In a case that is starting to resemble last year’s New York Times test drive debacle, Tesla alleges factual inaccuracies in the story of a Wisconsin Model S owner and his lawyer, who has filed a lawsuit against the company under the state’s lemon laws.
Lemon laws exist to protect consumers from defective new vehicles and manufacturers who refuse to fix them. In Wisconsin, the law states that if a vehicle younger than a year old is out of service for at least 30 days or has a serious defect that cannot be fixed in four attempts, the owner has the right to file a lawsuit against the manufacturer if it fails to replace the vehicle or refund the price in a timely manner.
A Wisconsin Model S owner and his lawyer made headlines this week when the lawyer, Vince Megna, posted a rather strange video declaring his intent to file a lawsuit against Tesla under the lemon laws.
In the lawsuit Megna alleges that the vehicle suffered from over a dozen defects, most notably including failure to charge, failure to start, defective door handles, repeated blown fuses, and other electrical problems. The car was out of service for a whopping 66 days in its first five months. Megna also claims his client attempted to return his vehicle to Tesla for a refund in November but was ignored.

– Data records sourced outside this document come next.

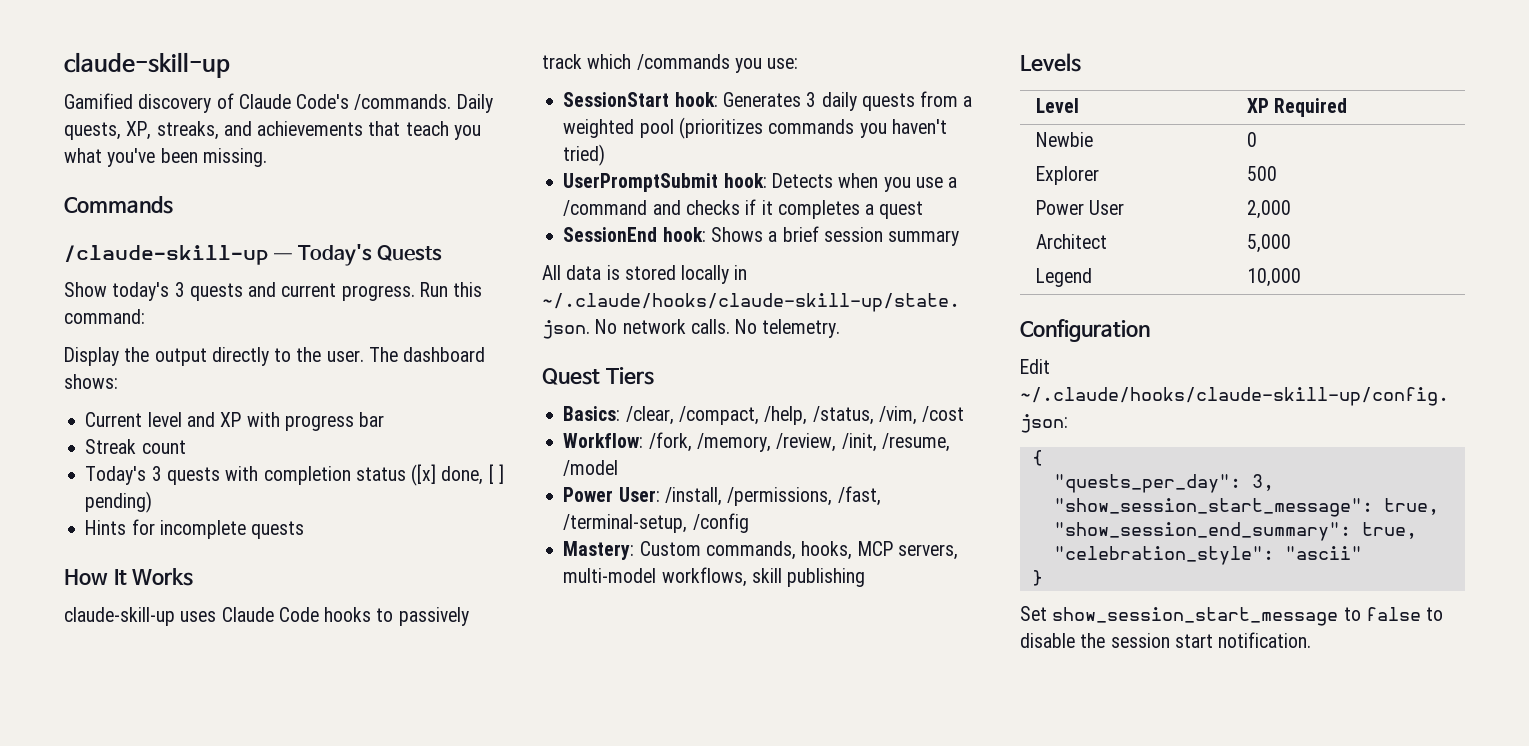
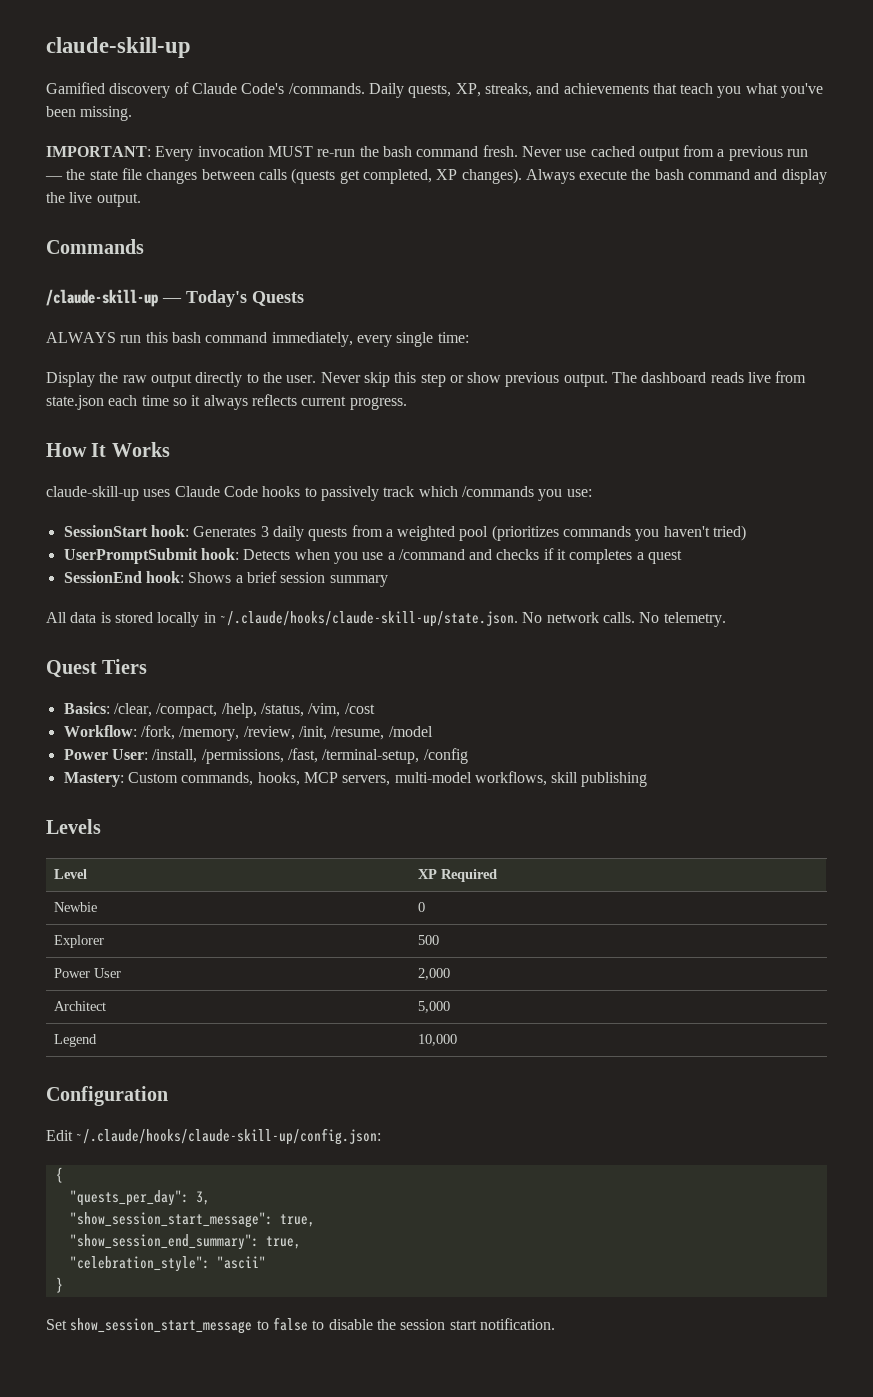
+ IMPORTANT: Every invocation MUST re-run the bash command fresh. Never use cached output from a previous run — the state file changes between calls (quests get completed, XP changes). Always execute the bash command and display the live output.
- Show today's 3 quests and current progress. Run this command:
+ ALWAYS run this bash command immediately, every single time:
- Display the output directly to the user.
+ Display the raw output directly to the user.
- The dashboard shows:
- Current level and XP with progress bar
- Streak count
- Today's 3 quests with completion status ([x] done, [ ] pending)
- Hints for incomplete quests
+ Never skip this step or show previous output. The dashboard reads live from state.json each time so it always reflects current progress.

Yesterday Tesla fired back, as the company almost never misses an opportunity to aggressively defend itself. In a blog post on their website, Tesla made not-so-subtle accusations that the owner and his lawyer are not the victims they appear. The full post can be found here, but of note are two passages concerning the owner’s communication with the company as well as the fuse and door handle issues:
“There are factual inaccuracies in the lawyer's story. The customer did not make three demands for a buy-back. The only time any such claim was made was in a legal form letter sent to Tesla in November 2013 as a prerequisite for pursuing the claim in Wisconsin. Our service team was in close contact with the customer both before and after we received the letter, and the possibility of a buy-back was never mentioned during those discussions.”
And then:
“To give you a sense of our service relationship with this customer, it's worth considering our efforts to resolve two of his main complaints. One related to malfunctioning door handles. Even though our service team wasn't able to replicate the issue with the door handles as described, we replaced all the handles anyway. Despite the fix, the customer said the problem persisted. We were never able to reproduce the alleged malfunction but offered to inspect the car again and are still trying to do so.

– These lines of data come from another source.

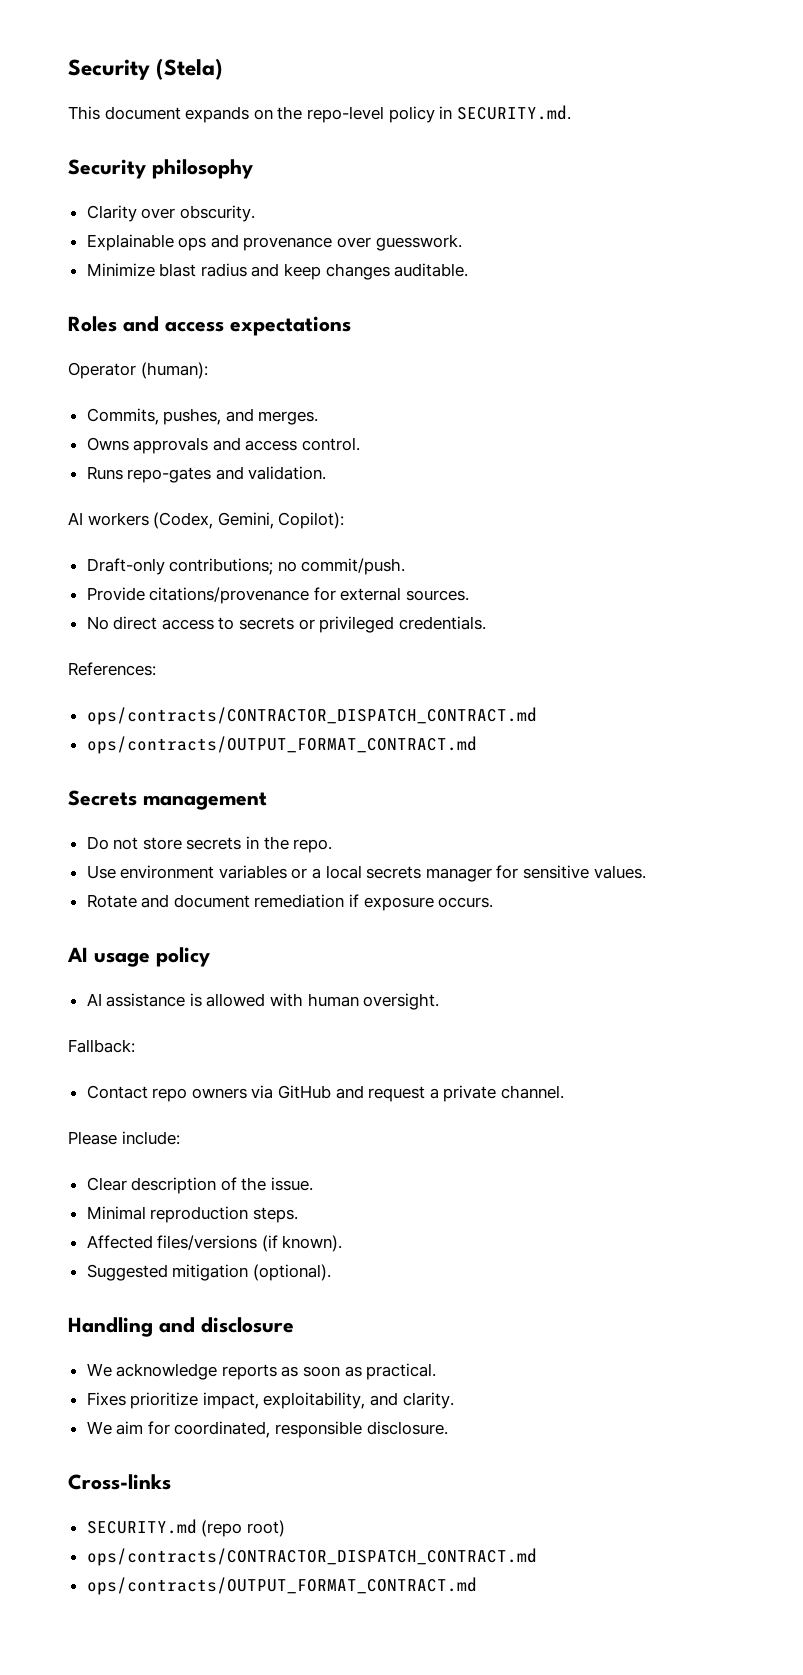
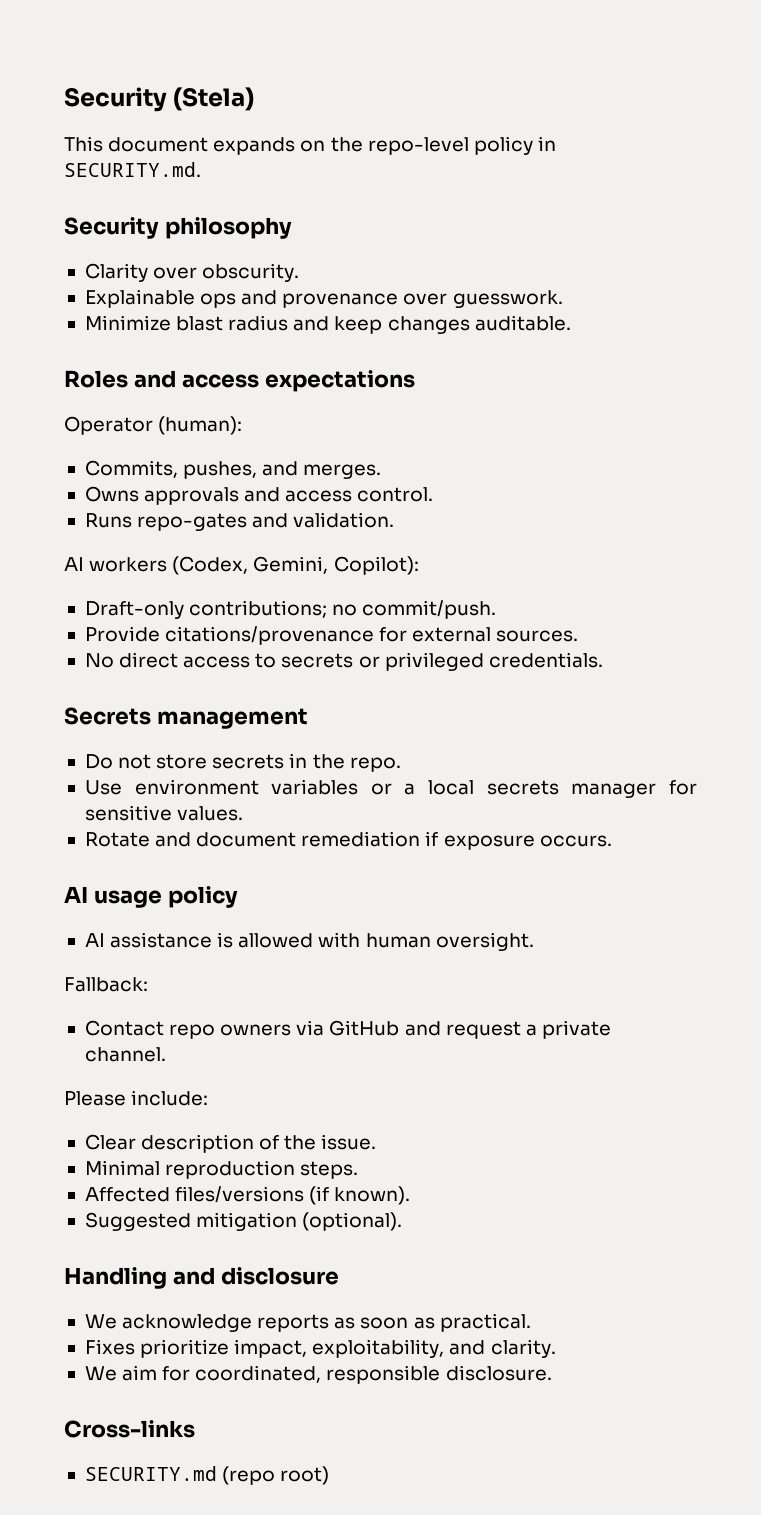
- References:
- ops/contracts/CONTRACTOR_DISPATCH_CONTRACT.md
- ops/contracts/OUTPUT_FORMAT_CONTRACT.md
  SECURITY.md (repo root)
- ops/contracts/CONTRACTOR_DISPATCH_CONTRACT.md
- ops/contracts/OUTPUT_FORMAT_CONTRACT.md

Another issue was that the car's fuse blew on numerous occasions. Each time, our engineers explored all possible explanations and were never able to find anything wrong with the car. Still, just to be sure, we replaced several parts that could have been related to the alleged problem – all at no expense to the customer. When the fuse kept blowing despite the new parts, and faced with no diagnosis showing anything wrong with the car, the engineers were moved to consider the possibility that the fuse had been tampered with. After investigating, they determined that the car's front trunk had been opened immediately before the fuse failure on each of these occasions. (The fuse is accessed through the front trunk.) Ultimately, Tesla service applied non-tamper tape to the fuse switch. From that point on, the fuse performed flawlessly.”
There clearly appear to be some suspicious inconsistencies between the owner’s story and Tesla’s that will need to be resolved in the coming weeks. It is also worth noting that the same owner-lawyer duo filed a similar lawsuit just last year against Volvo, so these two aren’t new to the game. Observing this drama so far, one can’t help but be reminded of last year’s New York Times test drive that blew up into a major controversy.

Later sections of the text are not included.